Lebanon's Hezbollah urges backing for fight against ISIL

Lebanon's Hezbollah urges backing for fight against ISIL

BEIRUT - Agence France-Presse
Lebanons Hezbollah urges backing for fight against ISIL

AFP Photo

The head of Lebanon's Hezbollah on May 24 urged broad support for his movement's fight in Syria, saying it was engaged in an existential battle against the Islamic State of Iraq and the Levant (ISIL). 

Hassan Nasrallah acknowledged for the first time that his powerful Shiite group was fighting across all of Syria in support of President Bashar al-Assad's regime.
And he called specifically on his fiercest critics in Lebanon to back his intervention across the border, warning that their support for Assad's opponents would not save them from jihadists.
"Today we are facing a kind of danger that is unprecedented in history, which targets humanity itself," Nasrallah said, speaking ahead of May 25 anniversary of the withdrawal of Israeli troops from Lebanon in 2000.
"This is not a threat to the resistance in Lebanon or to one sect or to the regime in Syria or the government in Iraq or a group in Yemen," he added, addressing an audience in the southern town of Nabatiyeh in a telecast broadcast on a big screen.
"This is a danger to everyone. No one should bury their heads in the sand.
"We invite everyone in Lebanon and the region to take responsibility and confront this danger and end their silence and hesitation and neutrality."  
The speech was a full-throated defence of Hezbollah's role in Syria, where it has acted as a key force multiplier for Assad's embattled regime since an uprising that began in March 2011.
The intervention has raised tensions in Lebanon, where many Sunnis back the uprising against Assad and accuse Hezbollah of drawing the country into Syria's war.
But Nasrallah has always framed Hezbollah's intervention as protecting Lebanon from the threat of extremism.
And on May 24, he said the choice in Syria is between jihadists from ISIL and Al-Qaeda affiliate Al-Nusra Front, or the regime and its allies like Hezbollah.
Nasrallah dismissed the US-led coalition fighting against ISIL, saying the jihadists continued to move freely despite its air strikes.
He directed much of his speech to members of Lebanon's Future movement, which is fiercely opposed to Hezbollah and its role in Syria, warning they would be the "first victims of IS [ISIL] and Al-Nusra" if they arrive in Lebanon.
He also acknowledged for the first time that Hezbollah was fighting throughout all of Syria, and not just in areas near the border with Lebanon.
"We are fighting alongside our Syrian brothers, alongside the army and the people and the popular resistance in Damascus and Aleppo and Deir Ezzor and Qusayr and Hasakeh and Idlib," he said.
"We are present today in many places and we will be present in all the places in Syria that this battle requires."  

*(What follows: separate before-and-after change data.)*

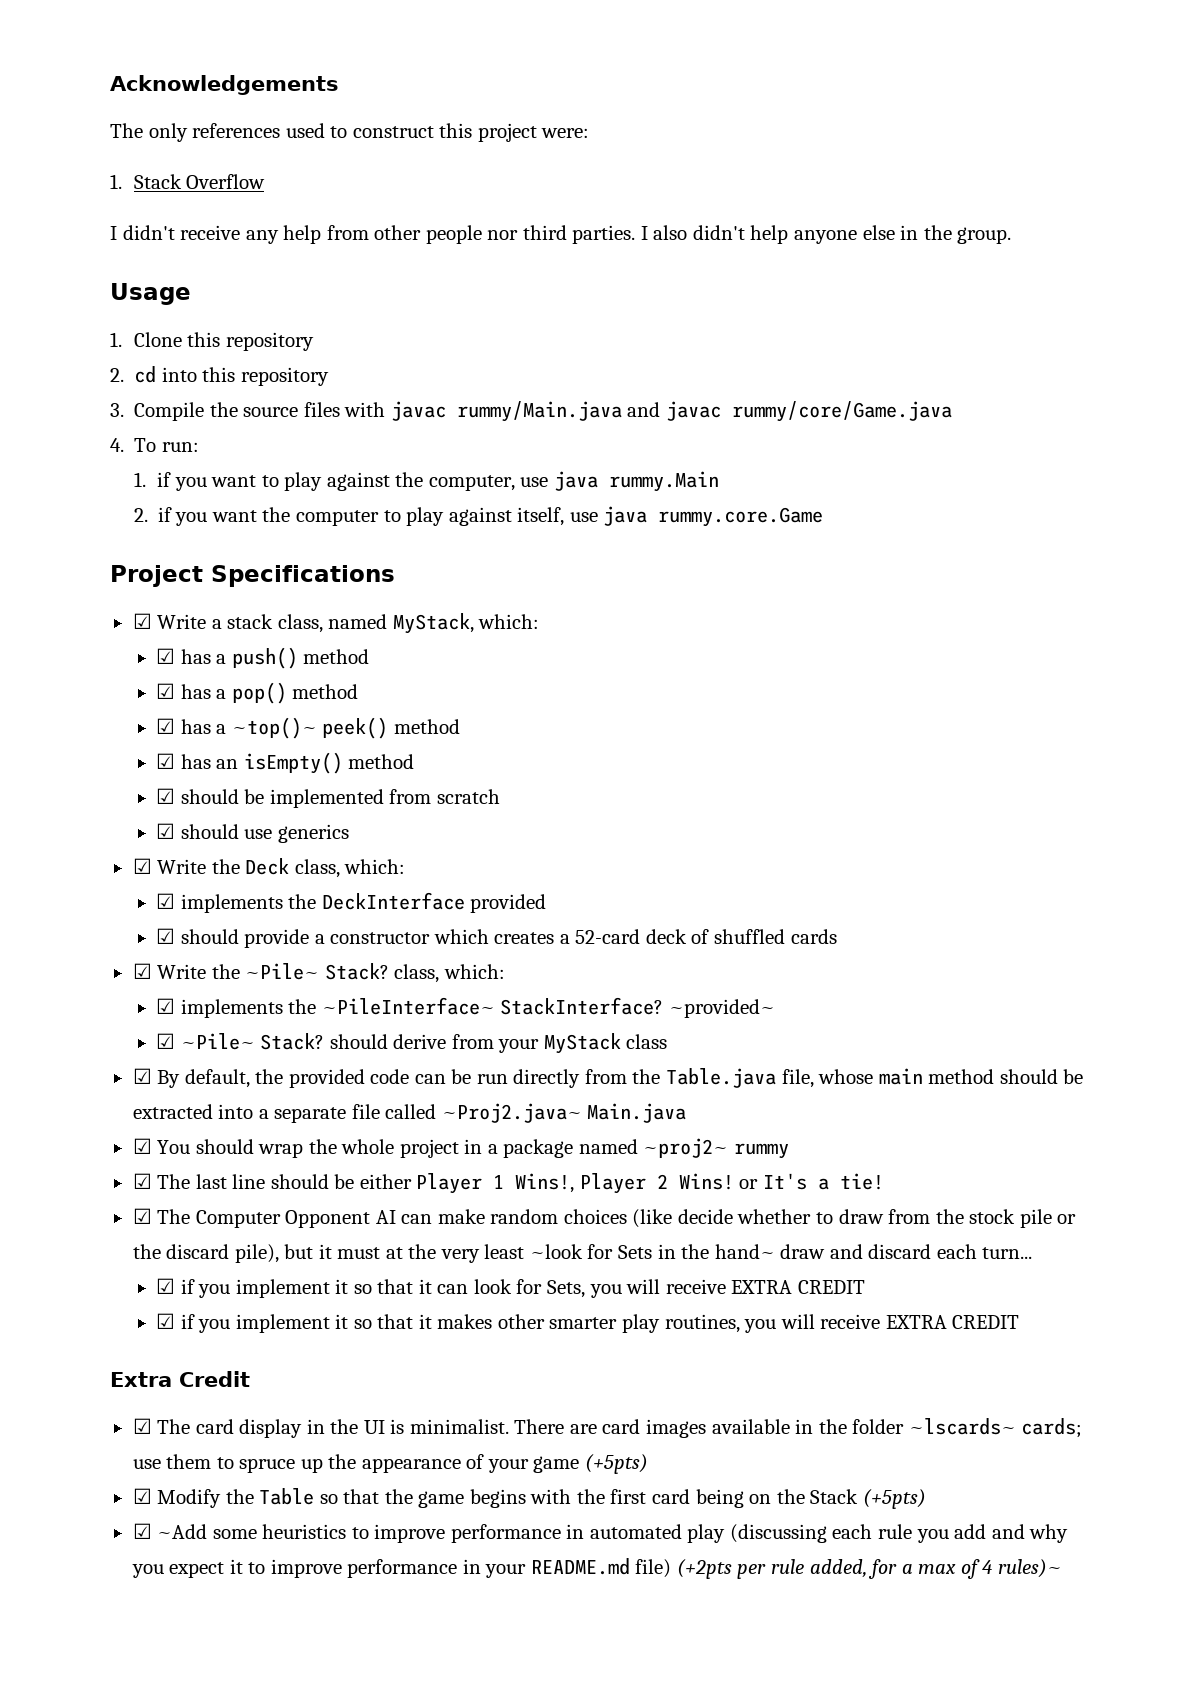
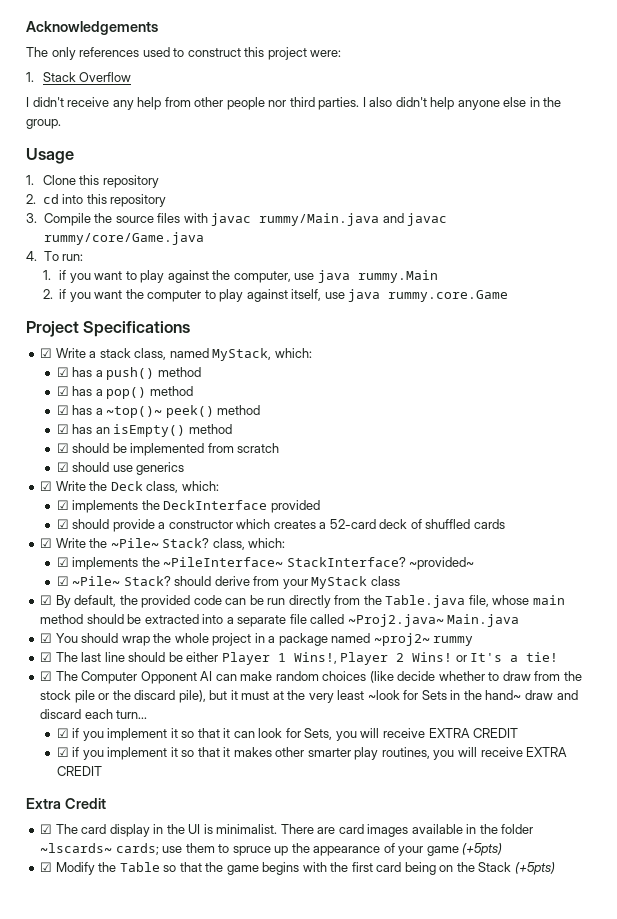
- ☑ ~Add some heuristics to improve performance in automated play (discussing each rule you add and why you expect it to improve performance in your README.md file) (+2pts per rule added, for a max of 4 rules)~

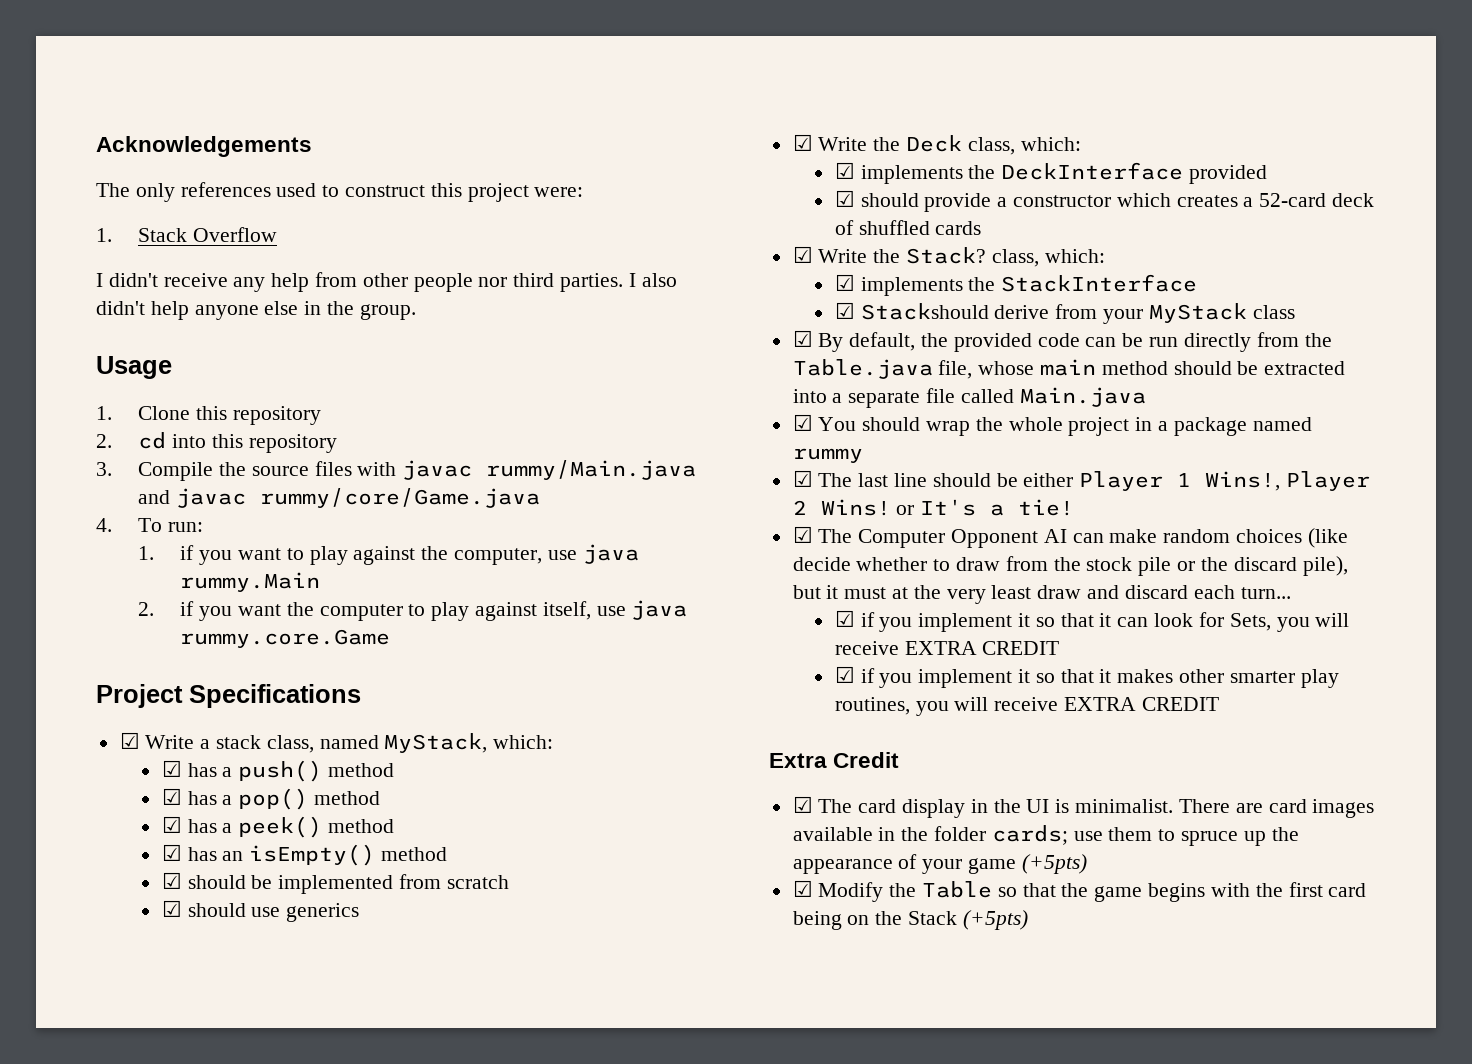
- ☑ has a ~top()~ peek() method
+ ☑ has a peek() method
- ☑ Write the ~Pile~ Stack? class, which:
+ ☑ Write the Stack? class, which:
- ☑ implements the ~PileInterface~ StackInterface? ~provided~
- ☑ ~Pile~ Stack? should derive from your MyStack class
+ ☑ implements the StackInterface
+ ☑ Stackshould derive from your MyStack class
- ☑ By default, the provided code can be run directly from the Table.java file, whose main method should be extracted into a separate file called ~Proj2.java~ Main.java
+ ☑ By default, the provided code can be run directly from the Table.java file, whose main method should be extracted into a separate file called Main.java
- ☑ You should wrap the whole project in a package named ~proj2~ rummy
+ ☑ You should wrap the whole project in a package named rummy
- ☑ The Computer Opponent AI can make random choices (like decide whether to draw from the stock pile or the discard pile), but it must at the very least ~look for Sets in the hand~ draw and discard each turn...
+ ☑ The Computer Opponent AI can make random choices (like decide whether to draw from the stock pile or the discard pile), but it must at the very least draw and discard each turn...
- There are card images available in the folder ~lscards~ cards; use them to spruce up the appearance of your game (+5pts)
+ There are card images available in the folder cards; use them to spruce up the appearance of your game (+5pts)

Former prime minister Saad Hariri, who heads Lebanon's anti-Hezbollah bloc, criticised Nasrallah's speech and his movement's intervention in Syria.
"We in the Future Movement declare publicly that the Lebanese state and its institutions are legitimate and our choice and guarantee," he said in a statement.
"Defending the land and the sovereignty and dignity (of Lebanon) is not Hezbollah's responsibility... and our position on Daesh [ISIL] and the forces of terror does not need to be certified by anyone."  

More than 220,000 people have been killed in Syria since the conflict there began with anti-government protests before spiralling into a civil war after a regime crackdown.
Assad's government and allies refer to all those seeking regime change as "terrorists," and have pointed to the emergency of ISIL and other jihadists as proof that they are fighting a "war on terror".
While Lebanon is officially neutral on the conflict next door, the country has been unable to escape the effects of the war.
It hosts more than 1.2 million Syrian refugees, and has seen existing sectarian tensions rise during the war, with the population divided between support for Assad and support for the uprising.